# Mesothelioma



## jam35007 (Aug 8, 2009)

Hi All,

Being quite new to this site i have noticed posts about Peter and Mavis, lots of info on the dreaded 'C' and info about Mesothelioma. My heart goes out to them both and i am really impressed at the support given on this site.

My husband was diagnosed with prostrate cancer in 2003, he went on to have some treatment, quite new at the the time called Bracchethereapy. this worked on the initial tumour. unfortunately the Dr's had missed something else in the prostrate and as a result it matassed to the bone. We were now dealing with not only prostrate cancer and all the complications that it brings but also the Bone cancer. Well you get on with it as you do and take one day at a time. Treatment was hormone tablets and he responded well and the cancer was being kept at bay.

Then what a bombshell, we were on holiday in May 2007 and Steve started to have difficulty breathing and could not walk very far. On our return we sought medical advice, Steve was admitted immediately with a collapsed lung. He had 11 litres of fluid removed from his lung, quite how he had managed so long no one could understand. On further tests and a biopsy it revealed Mesothelioma. Stage 4 of 5 and a hard pill to swallow of 12 months or less as a prognosis. 

Steve had the Talc Opp in June 2007 and commenced some radiotherapy to the wound entry and then commenced Chemo in October that year. Well he is still here, a lot fatter, (Chemo, steroids etc, but better that and here than not, a small price to pay.)

We have been advised that the treatment combined with the chemo (alimta) which was new at the time was having great effects on patients and the prognosis was better than expected.

We are now in October 2009 and on what we consider borrowed time, but we live and enjoy the time we have and at the last scans the bone cancer had shrunk or nearly is undetectable, his PSA result for the prostrate was 0.01 and the Mesothelioma had increased but only slightly and nothing that worried the oncologists. We now only have to see them every 6 months instead of between 1-3 months.

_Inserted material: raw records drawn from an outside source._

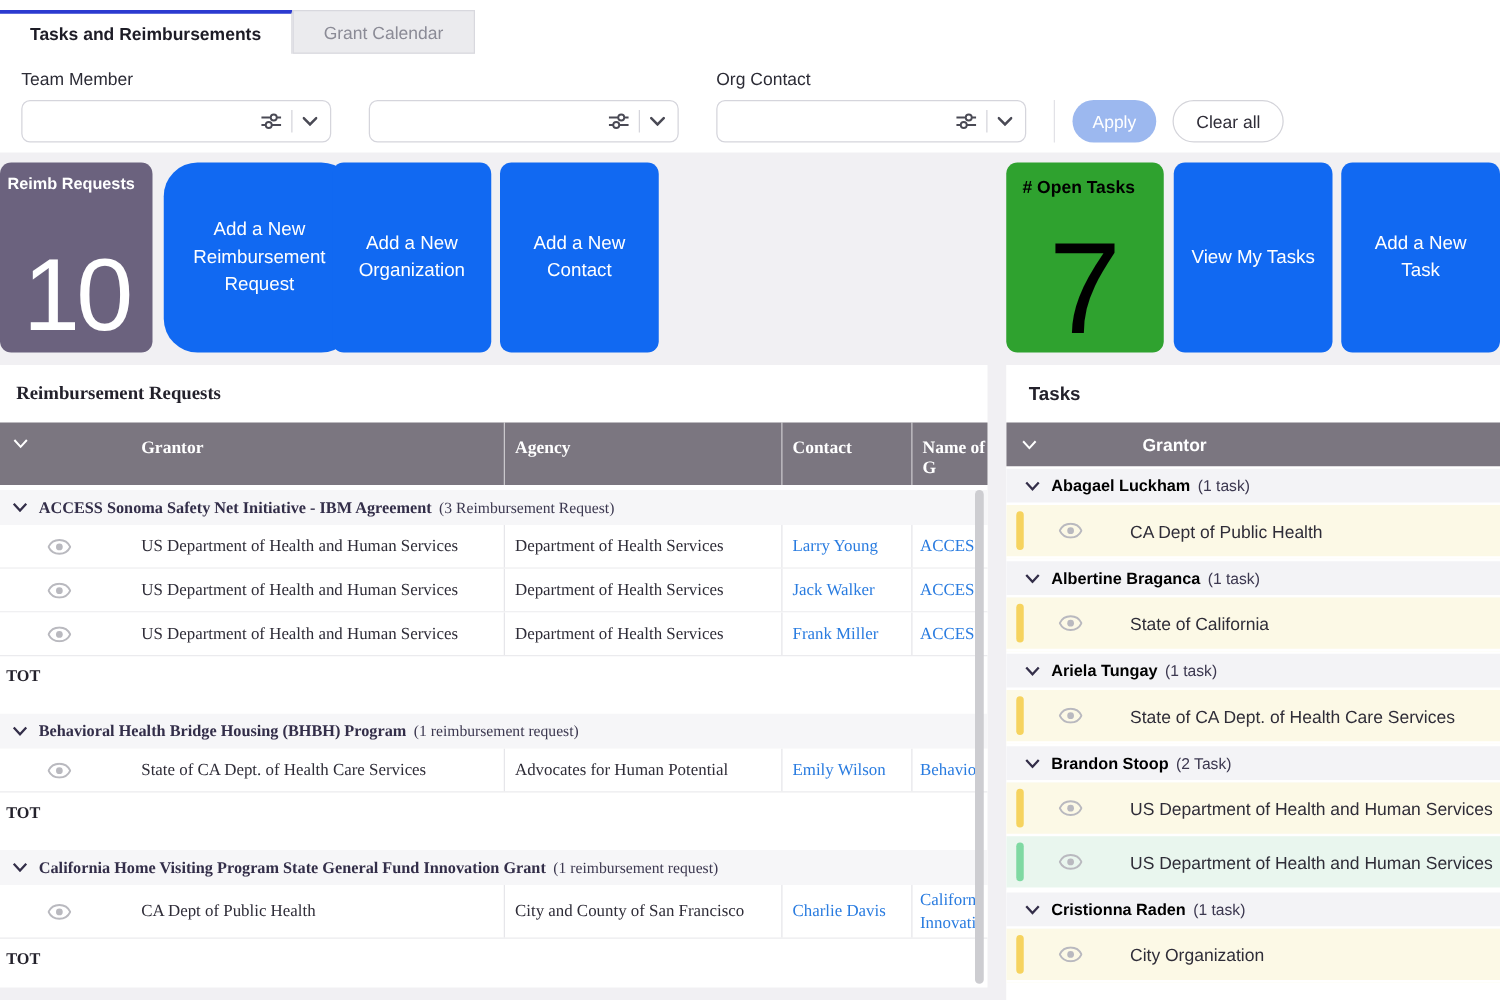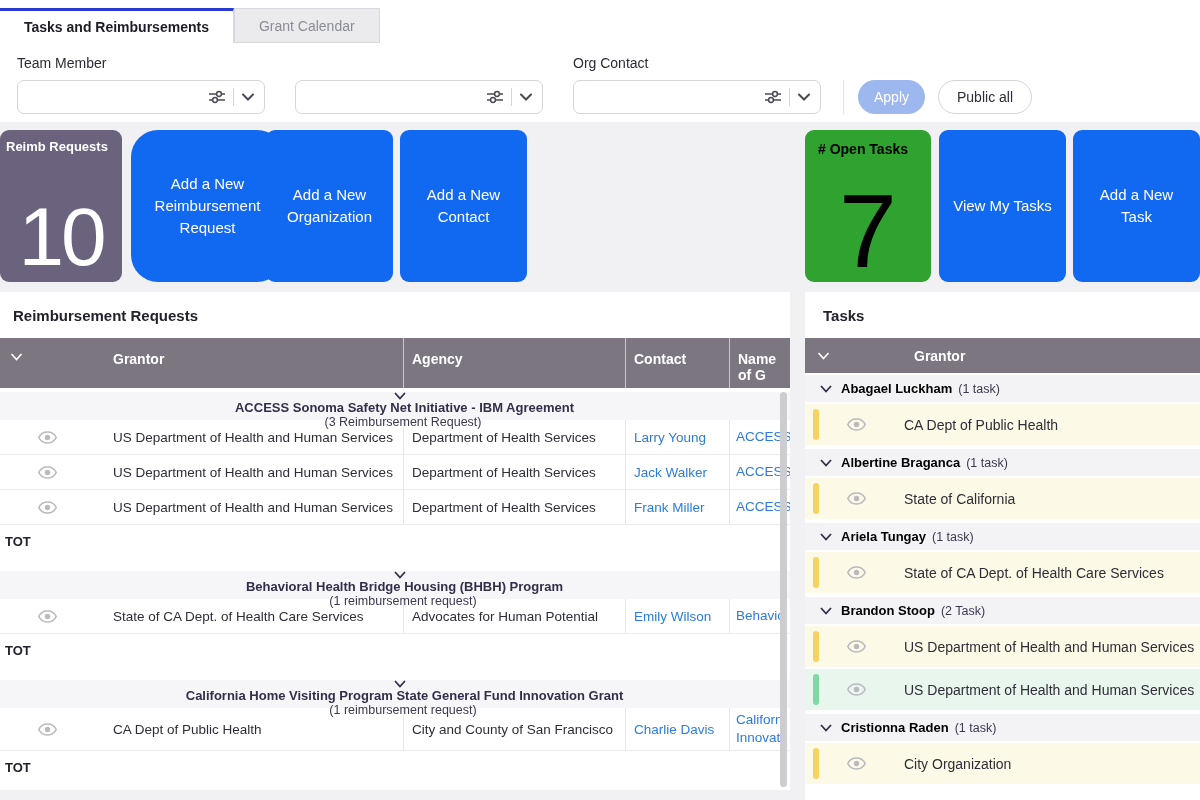--- a/index.html
+++ b/index.html
@@ -32,33 +32,33 @@
   .card-purple .kpi-big { position:absolute; bottom:2px; left:50%; transform:translateX(-50%); font-size:82px; line-height:1.05; letter-spacing:-3px; }
   .card-green { left:805px; width:126px; background:var(--card-green,#2fa22f); color:#000; padding:11px 0 0 13px; }
   .card-green .kpi-label { font-size:14px; font-weight:700; }
   .card-green .kpi-big { position:absolute; bottom:-4px; left:50%; transform:translateX(-50%); font-size:104px; line-height:1.05; }
   .card-action { background:var(--card-blue,#1169f2); color:#fff; display:flex; align-items:center; justify-content:center; text-align:center; font-size:15px; line-height:1.45; padding:0 13px; overflow-wrap:break-word; word-break:break-word; cursor:pointer; }
   .a1 { left:131px; width:153px;border-radius:27px; } .a2 { left:266px; width:127px; } .a3 { left:400px; width:127px; }
   .a4 { left:939px; width:127px; } .a5 { left:1073px; width:127px; }
 
   
   .panel { position:absolute; background:#fff; }
-  .panel-left { left:0; top:292px; width:790px; height:498px; }
+  .panel-left { left:0; top:292px; width:790px; height:498px;font-family:Liberation Serif, serif; }
   .panel-right { left:805px; top:292px; width:395px; height:508px; overflow:hidden; }
   .panel-title { height:46px; display:flex; align-items:center; padding-left:13px; font-size:15px; font-weight:700; color:#23212b; }
   .panel-right .panel-title { padding-left:18px; }
 
   
   .lheader { height:50px; background:var(--header-gray,#7b7680); display:grid; grid-template-columns:95px 308px 222px 104px 61px; color:#fff; font-size:14px; font-weight:700; }
   .lheader > div { padding-top:13px; }
   .lheader .hchev { padding:10px 0 0 10px; }
   .lheader .h-grantor { padding-left:18px; }
   .lheader .h-agency, .lheader .h-contact, .lheader .h-name { padding-left:8px; border-left:1px solid rgba(255,255,255,.6); }
 
-  .lgroup { display:flex; align-items:center; height:28px; background:#f6f6f8; padding-left:10px; margin-top:14px;flex-direction:column; }
+  .lgroup { display:flex; align-items:center; height:28px; background:#f6f6f8; padding-left:10px; margin-top:14px; }
   .lgroup.first { margin-top:4px; }
   .lgroup .gname { font-size:13px; font-weight:700; color:#332e49; margin-left:9px; }
   .lgroup .gcount { font-size:12.5px; color:#3c3850; margin-left:6px; }
 
   .lrow { display:grid; grid-template-columns:95px 308px 222px 104px 61px; min-height:35px; border-bottom:1px solid #ebebee; background:#fff; font-size:13.5px; }
   .lrow:first-of-type { border-top:1px solid #ebebee; }
   .lcell { display:flex; align-items:center; padding:0 8px; overflow:hidden; white-space:nowrap; }
   .lcell.c-eye { justify-content:center; cursor:pointer; }
   .lcell.c-grantor { padding-left:18px; }
   .lcell.c-agency, .lcell.c-contact, .lcell.c-name { border-left:1px solid #e6e6ea; }
@@ -145,21 +145,21 @@
         <span class="chev-icon">
           <svg width="12" height="8" viewBox="0 0 12 8" fill="none" stroke="#4a4a55" stroke-width="2" stroke-linecap="round">
               <polyline points="1,1.5 6,6.5 11,1.5"></polyline>
             </svg>
         </span>
       </div>
     </div>
     <div class="filter-actions">
       <span class="vsep"></span>
       <button class="btn apply">Apply</button>
-      <button class="btn clear">Public all</button>
+      <button class="btn clear">Clear all</button>
     </div>
   </div>
 </div>
 
 <div class="card card-purple">
   <div class="kpi-label">Reimb Requests</div>
   <div class="kpi-big">10</div>
 </div>
 <div class="card card-action a1">
     <span>Add a New Reimbursement Request</span>

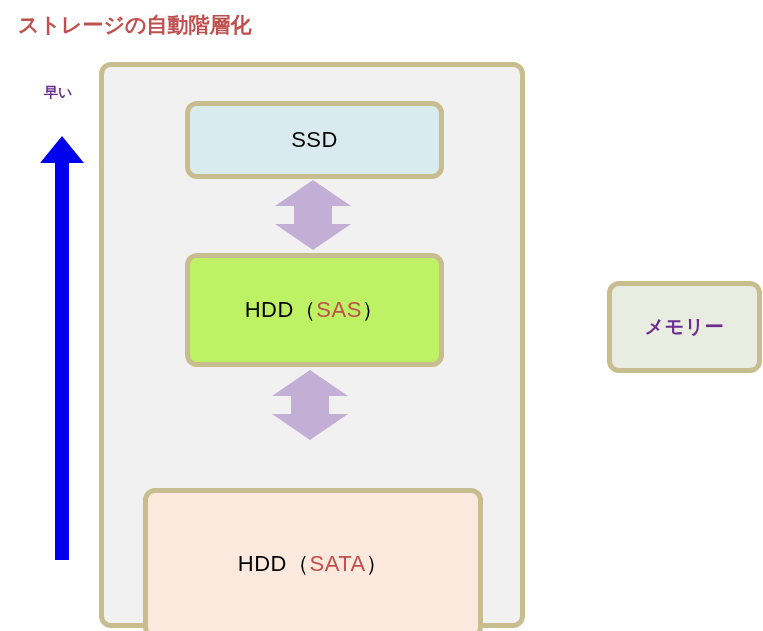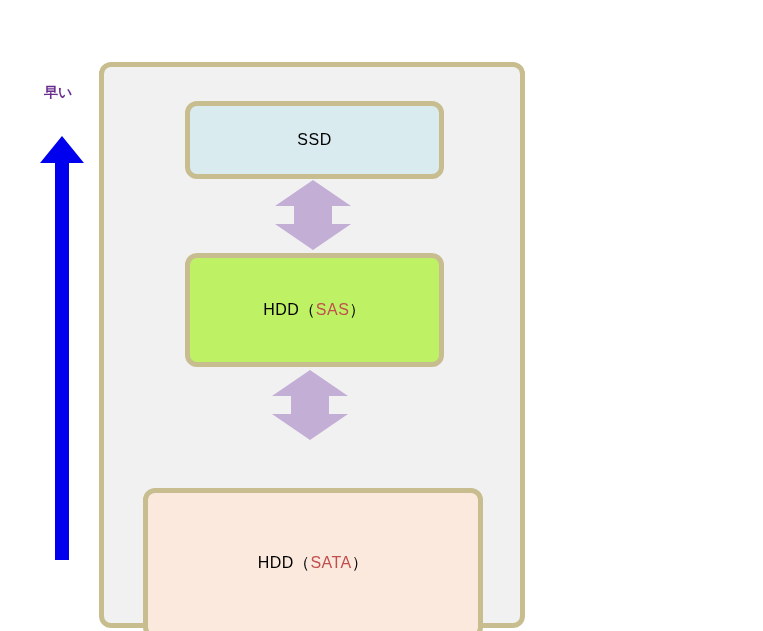--- a/index.html
+++ b/index.html
@@ -65,21 +65,21 @@
   .tier-box {
     position: absolute;
     box-sizing: border-box;
     border: 5px solid #c8bd8f;
     border-radius: 12px;
     display: flex;
     align-items: center;
     justify-content: center;
   }
   .tier-box .label {
-    font-size: 16px;
+    font-size: 22px;
     color: #000000;
     white-space: nowrap;
     letter-spacing: 0.5px;
   }
   .tier-box .label .accent {
     color: #c0504d;
   }
 
   .box-ssd {
     left: 185px;
@@ -130,20 +130,21 @@
     left: 272px;
     top: 370px;
     height: 70px;
   }
 </style>
 </head>
 <body>
 
 <div id="canvas">
 
+  <div class="title">ストレージの自動階層化</div>
 
   <div class="speed-label">早い</div>
 
   <svg class="speed-arrow" viewBox="0 0 50 424">
     <polygon points="25,0 47,27 32,27 32,424 18,424 18,27 3,27" fill="#0000ee"></polygon>
   </svg>
 
   <div class="tier-container"></div>
 
   <div class="tier-box box-ssd">
@@ -165,14 +166,17 @@
   <svg class="xfer-arrow arrow-bottom" viewBox="0 0 76 70">
     <polygon points="38,0 76,26 57,26 57,44 76,44 38,70 0,44 19,44 19,26 0,26" fill="#c3aed6"></polygon>
   </svg>
 
   <div class="tier-box box-sata">
     <div class="label">
       <span>HDD（</span><span class="accent">SATA</span><span>）</span>
     </div>
   </div>
 
+  <div class="tier-box box-memory">
+    <div class="label">メモリー</div>
+  </div>
 
 </div>
 
 </body></html>

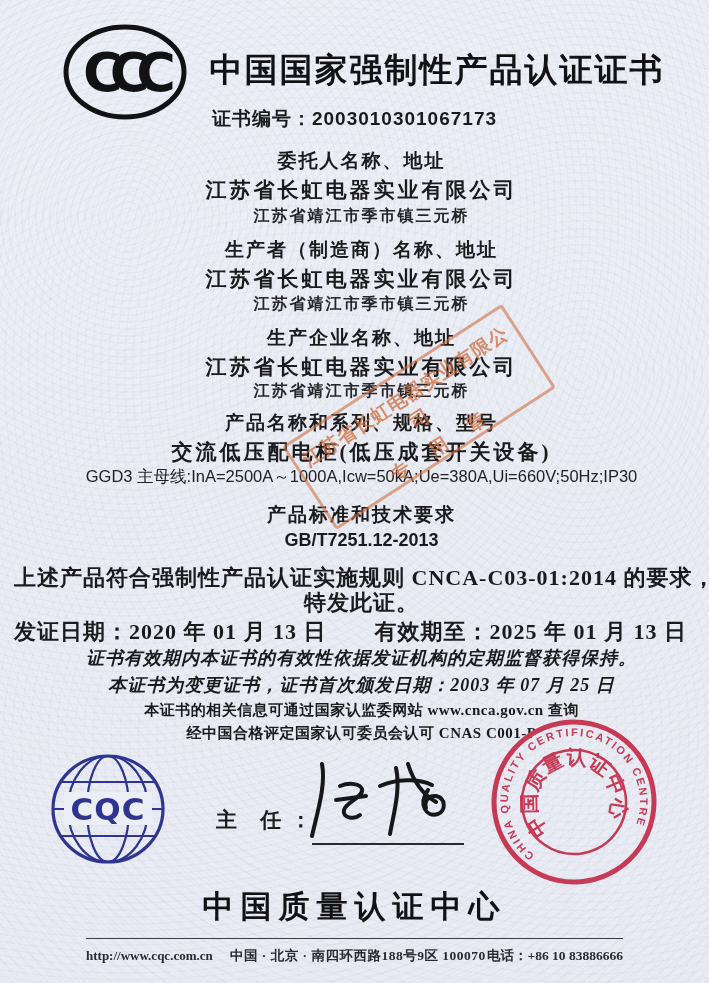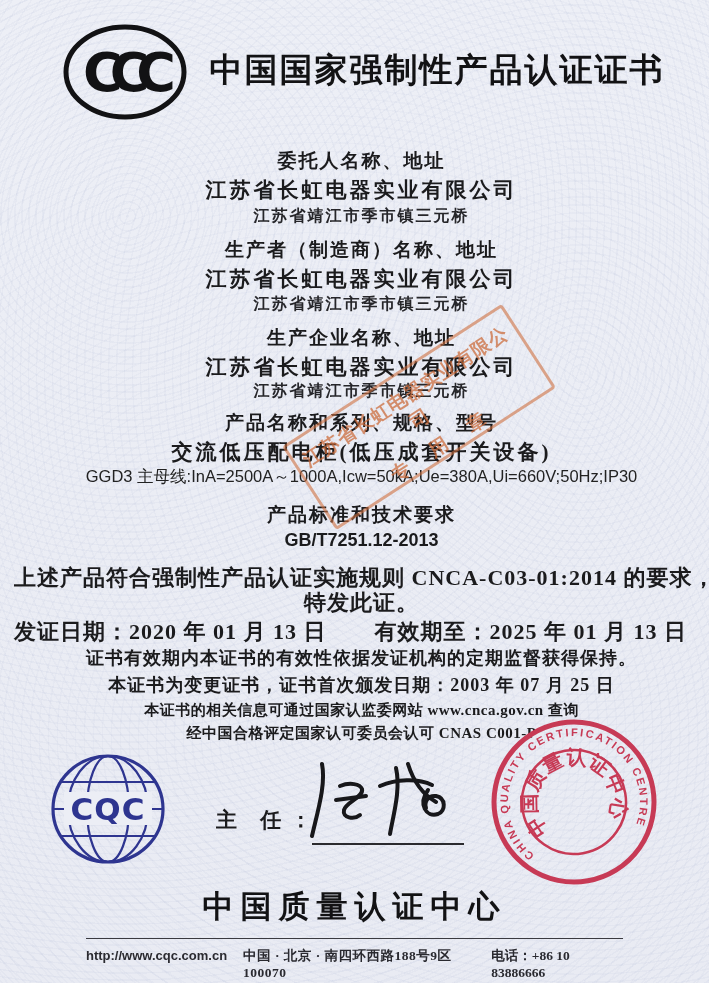--- a/index.html
+++ b/index.html
@@ -25,21 +25,21 @@
   .cert-no{position:absolute;left:0;right:0;top:106px;text-align:center;
     font-size:19px;font-weight:bold;letter-spacing:1px;}
   .cert-no .num{font-family:"Liberation Sans",sans-serif;font-weight:bold;}
   
   .line{position:absolute;left:14px;right:0;text-align:center;white-space:nowrap;}
   .lbl{font-size:19px;font-weight:bold;letter-spacing:2px;}
   .val{font-size:21px;font-weight:bold;letter-spacing:3px;}
   .addr{font-size:16px;font-weight:bold;letter-spacing:2px;color:#26262a;}
   .spec{font-family:"Liberation Sans",sans-serif;font-size:16.5px;color:#222;}
   .std{font-family:"Liberation Sans",sans-serif;font-size:18px;font-weight:bold;}
-  .bold18{font-size:18px;font-weight:bold;letter-spacing:1px;}
+  .bold18{font-size:18px;font-weight:bold;letter-spacing:1px;font-style:italic;}
   .bold19{font-size:22px;font-weight:bold;letter-spacing:1px;}
   .small15{font-size:15px;font-weight:bold;letter-spacing:0.5px;}
   .l1{top:148px}.l2{top:176px}.l3{top:206px}.l4{top:237px}.l5{top:265px}.l6{top:294px}
   .l7{top:325px}.l8{top:353px}.l9{top:381px}.l10{top:410px}.l11{top:438px}.l12{top:466px}
   .l13{top:502px}.l14{top:530px}.l15{top:563px}.l16{top:588px}.l17{top:617px}
   .l18{top:646px}.l19{top:673px}.l20{top:701px}.l21{top:724px}
   .dates{display:flex;justify-content:flex-start;gap:48px;}
   
   .stamp{
     position:absolute;left:288px;top:367px;width:256px;height:94px;
@@ -54,36 +54,39 @@
   .director{position:absolute;left:216px;top:806px;font-size:21px;font-weight:bold;letter-spacing:9px;}
   .signature{position:absolute;left:300px;top:752px;width:175px;height:92px;z-index:4;}
   .sig-line{position:absolute;left:312px;top:843px;width:152px;border-top:2px solid #2a2a2e;}
   .seal{position:absolute;left:484px;top:716px;width:180px;height:172px;transform:rotate(-10deg);z-index:6;}
   .org-name{position:absolute;left:0;right:0;top:886px;text-align:center;
     font-size:31px;font-weight:bold;letter-spacing:7px;color:#121214;}
   .footer-rule{position:absolute;left:86px;right:86px;top:938px;border-top:1.5px solid #3a3a40;}
   .footer{position:absolute;left:0;right:0;top:947px;padding:0 86px;
     display:flex;justify-content:space-between;align-items:baseline;
     font-size:13px;font-weight:bold;color:#2a2a30;}
-  .footer .web{font-family:Liberation Sans, sans-serif;font-weight:bold;}
+  .footer .web{font-family:Liberation Serif, serif;font-weight:bold;}
   .footer .addr-f{font-size:13.5px;letter-spacing:0.5px;margin-left:16px;}
   .footer .phone{font-size:13.5px;font-family:Liberation Serif, serif;}
 </style>
 </head>
 <body>
 
 <div class="page">
 
   <svg class="ccc-logo" viewBox="0 0 130 100">
     <ellipse cx="65" cy="50" rx="59" ry="45" fill="none" stroke="#121214" stroke-width="5"></ellipse>
     <text x="63" y="69" text-anchor="middle" font-family="DejaVu Sans, sans-serif" font-size="54" font-weight="900" letter-spacing="-13" fill="#121214">CCC</text>
   </svg>
 
   <h1 class="title">中国国家强制性产品认证证书</h1>
 
+  <div class="cert-no">
+    <span>证书编号：</span><span class="num">2003010301067173</span>
+  </div>
 
   <div class="line lbl l1">委托人名称、地址</div>
   <div class="line val l2">江苏省长虹电器实业有限公司</div>
   <div class="line addr l3">江苏省靖江市季市镇三元桥</div>
 
   <div class="line lbl l4">生产者（制造商）名称、地址</div>
   <div class="line val l5">江苏省长虹电器实业有限公司</div>
   <div class="line addr l6">江苏省靖江市季市镇三元桥</div>
 
   <div class="line lbl l7">生产企业名称、地址</div>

We feel very lucky and have had absoluteley fantastic treatment from the NHS and if we get any problems can speak direct to the PA's of the consultants rather than going through the GP and system which is great and one thing less to worry about.

Macmillian are fantastic, however we have not had to use them much yet and fingers crossed wont do for some time to come yet!

my thoughts are with Mavis at her time going through chemo, i know how my husband was and it was tough, not just on him but the friends and family around - a very stressful time for all! 

KR's

Sara


----------



## rowley (May 14, 2005)

Hi Sara and Steve, my thoughts are with you both and trust that the treatment will be successful. I had a brachytherapy 3 years ago and everything seems to be ok. Your procedure in 2003 must have been one of the first in this country. Best wishes, Rowley.


----------



## jam35007 (Aug 8, 2009)

thanks,

Yes one of the first - almost Guinea pig, it would have worked had they not have missed the other larger tumour -but as said the tablets etc... are working at the moment - that is the least of worries as it is the Mesothelioma which has taken a precedent now - but we must not dwell!


----------



## DTPCHEMICALS (Jul 24, 2006)

Hi I may have had a drink or two this afternoon as it was father in laws funeral this morning.
He too had meso whatsit and refused treatment as he was in his late 70`s.
Our hearts go out to you. life can be cruel. think of all the good times in life.
We have had several disasters in our family but remember the good times. 
Now i live today as if it may be the last
We never know.

Dave p


----------



## carolgavin (May 9, 2005)

Thanks for sharing your story. I hope Mavis sees it as it shows that although the chemo is hard it is well worth it. I sincerely hope your husband keeps well.

DTP sorry about your FIL.


----------



## Invicta (Feb 9, 2006)

Thanks so much for sharing your story with us here on MHF Sara.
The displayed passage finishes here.